Given entries section start
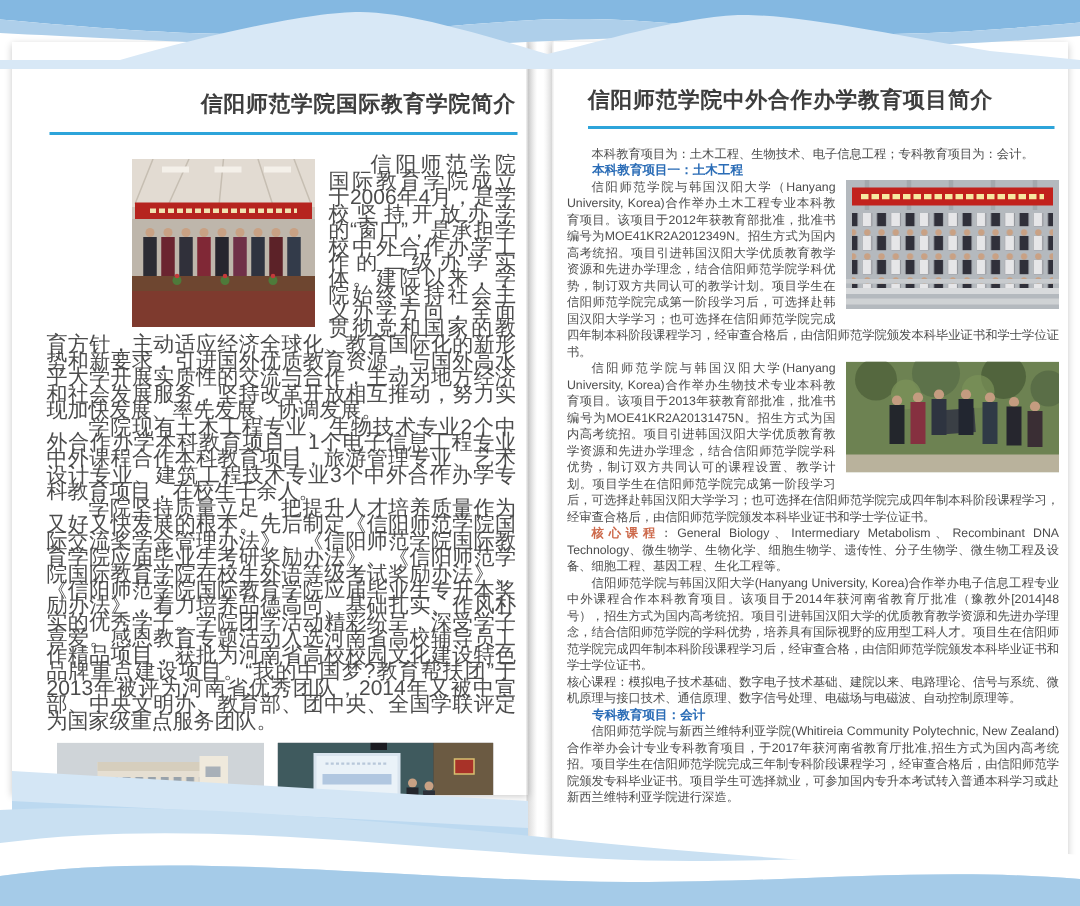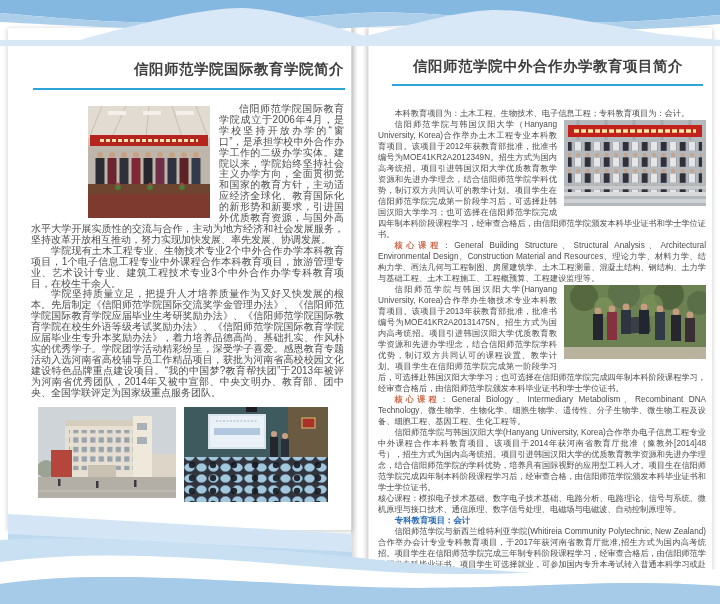"信阳师范学院中外合作办学教育项目简介" .page-right .title { text-align: center -> none }
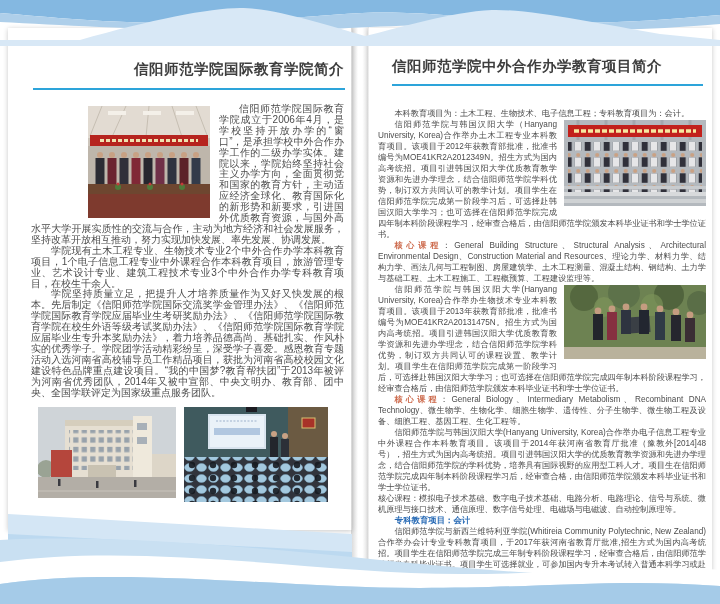"信阳师范学院国际教育学院成立于2006年4月，是学校坚持开放办学的“窗口”，是承" .lbody { font-size: 10px -> 14px }
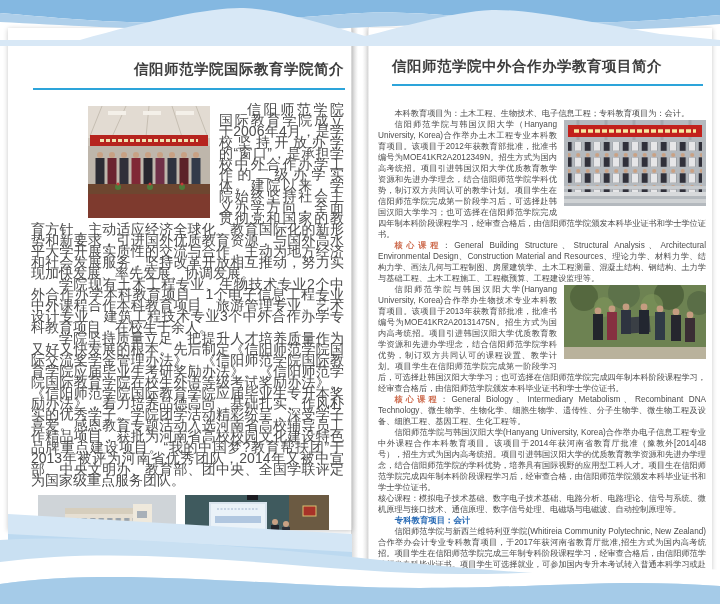"本科教育项目为：土木工程、生物技术、电子信息工程；专科教育项目为：会计。" .rbody { margin: 22px 6px 0 10px -> 11px 6px 0 10px }
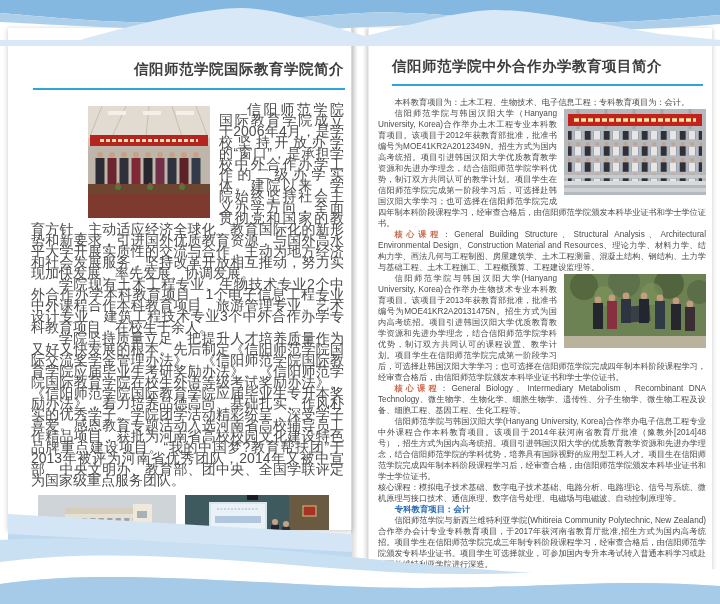"本科教育项目一：土木工程" p.sec { html: none -> <p>本科教育项目一：土木工程</p> }
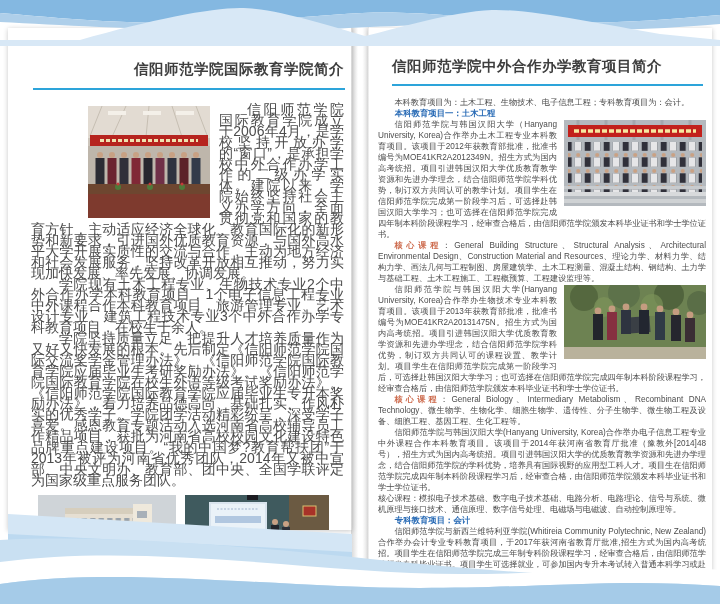"核心课程：General Building" p.para { html: <p> <span>核心课程</span><span>：General Building Structure、Structural Analysis、Architectural Environmental Design、Construction Material and Resources、理论力学、材料力学、结构力学、画法几何与工程制图、房屋建筑学、土木工程测量、混凝土结构、钢结构、土力学与基础工程、土木工程施工、工程概预算、工程建设监理等。</span> </p> -> none }
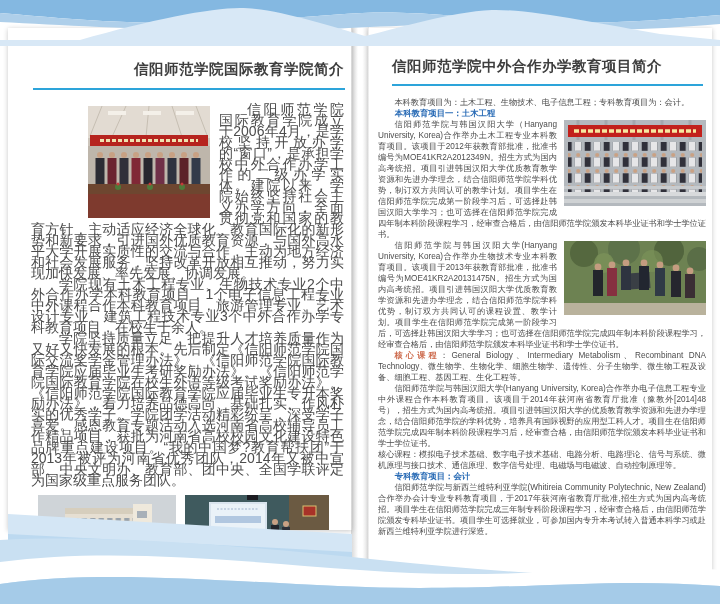"：模拟电子技术基础、数字电子技术基础、电路分析、电路理论、信号与系统、微机原理与" span { text: 电路分析 -> 建院以来 }
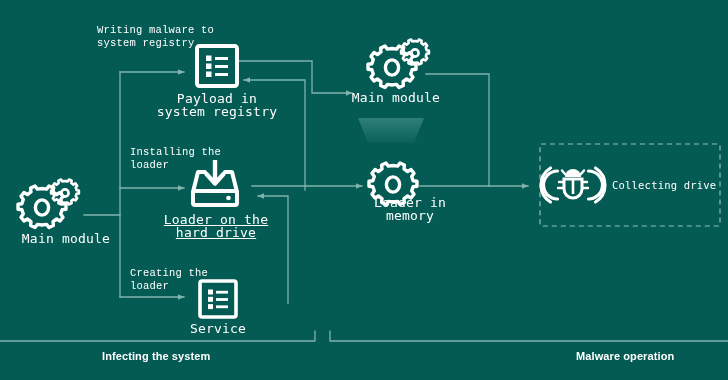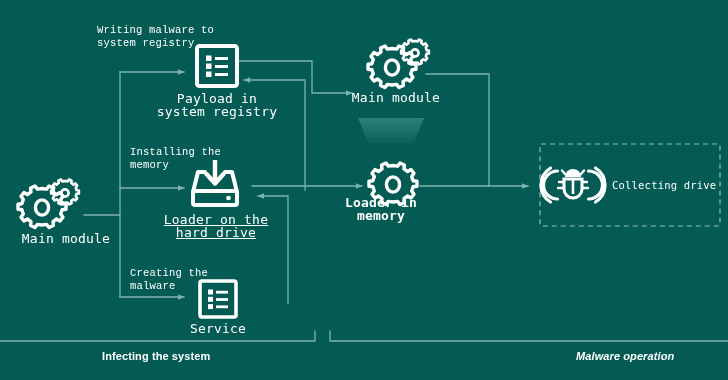"Installing the" div.edge-label { text: memory -> loader }
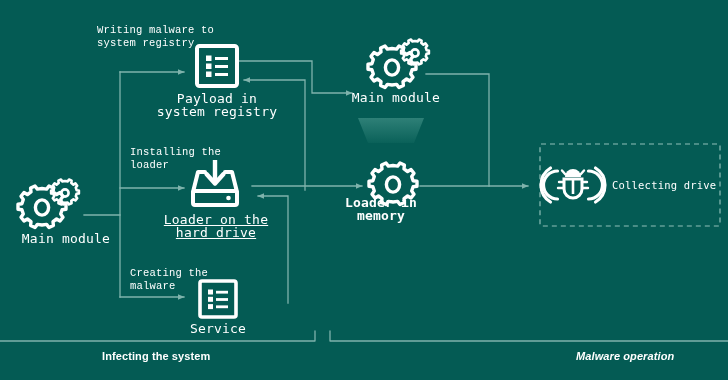"Loader in" div.node-label { font-weight: bold -> none; left: 325px -> 354px }
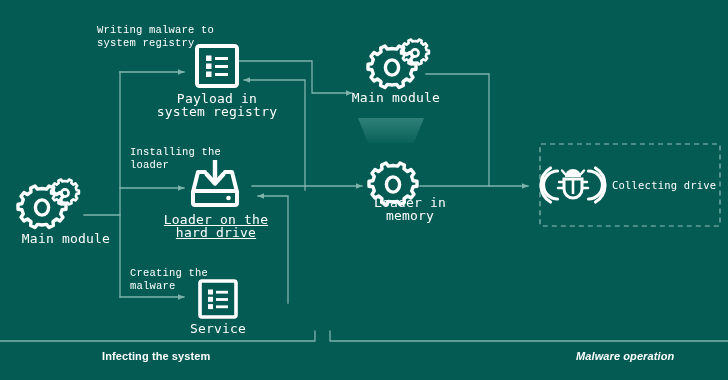"Creating the" div.edge-label { text: malware -> loader }
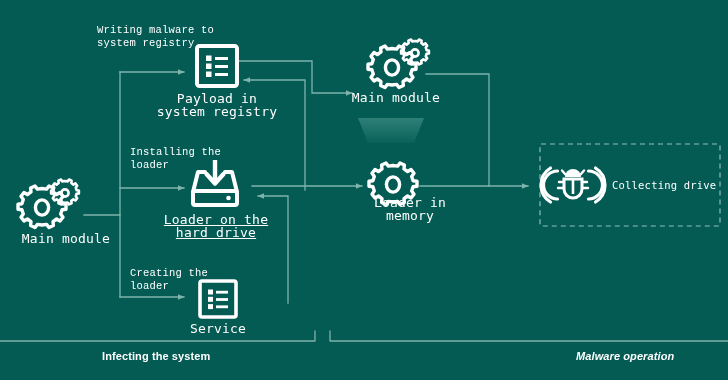"Malware operation" div.phase-label { font-style: italic -> none }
Given entries section end
Task directions: Copy every record exactly, leaving the pictures out.

Solution below:
"信阳师范学院中外合作办学教育项目简介" .page-right .title { text-align: center -> none }
"信阳师范学院国际教育学院成立于2006年4月，是学校坚持开放办学的“窗口”，是承" .lbody { font-size: 10px -> 14px }
"本科教育项目为：土木工程、生物技术、电子信息工程；专科教育项目为：会计。" .rbody { margin: 22px 6px 0 10px -> 11px 6px 0 10px }
"本科教育项目一：土木工程" p.sec { html: none -> <p>本科教育项目一：土木工程</p> }
"核心课程：General Building" p.para { html: <p> <span>核心课程</span><span>：General Building Structure、Structural Analysis、Architectural Environmental Design、Construction Material and Resources、理论力学、材料力学、结构力学、画法几何与工程制图、房屋建筑学、土木工程测量、混凝土结构、钢结构、土力学与基础工程、土木工程施工、工程概预算、工程建设监理等。</span> </p> -> none }
"：模拟电子技术基础、数字电子技术基础、电路分析、电路理论、信号与系统、微机原理与" span { text: 电路分析 -> 建院以来 }
"Installing the" div.edge-label { text: memory -> loader }
"Loader in" div.node-label { font-weight: bold -> none; left: 325px -> 354px }
"Creating the" div.edge-label { text: malware -> loader }
"Malware operation" div.phase-label { font-style: italic -> none }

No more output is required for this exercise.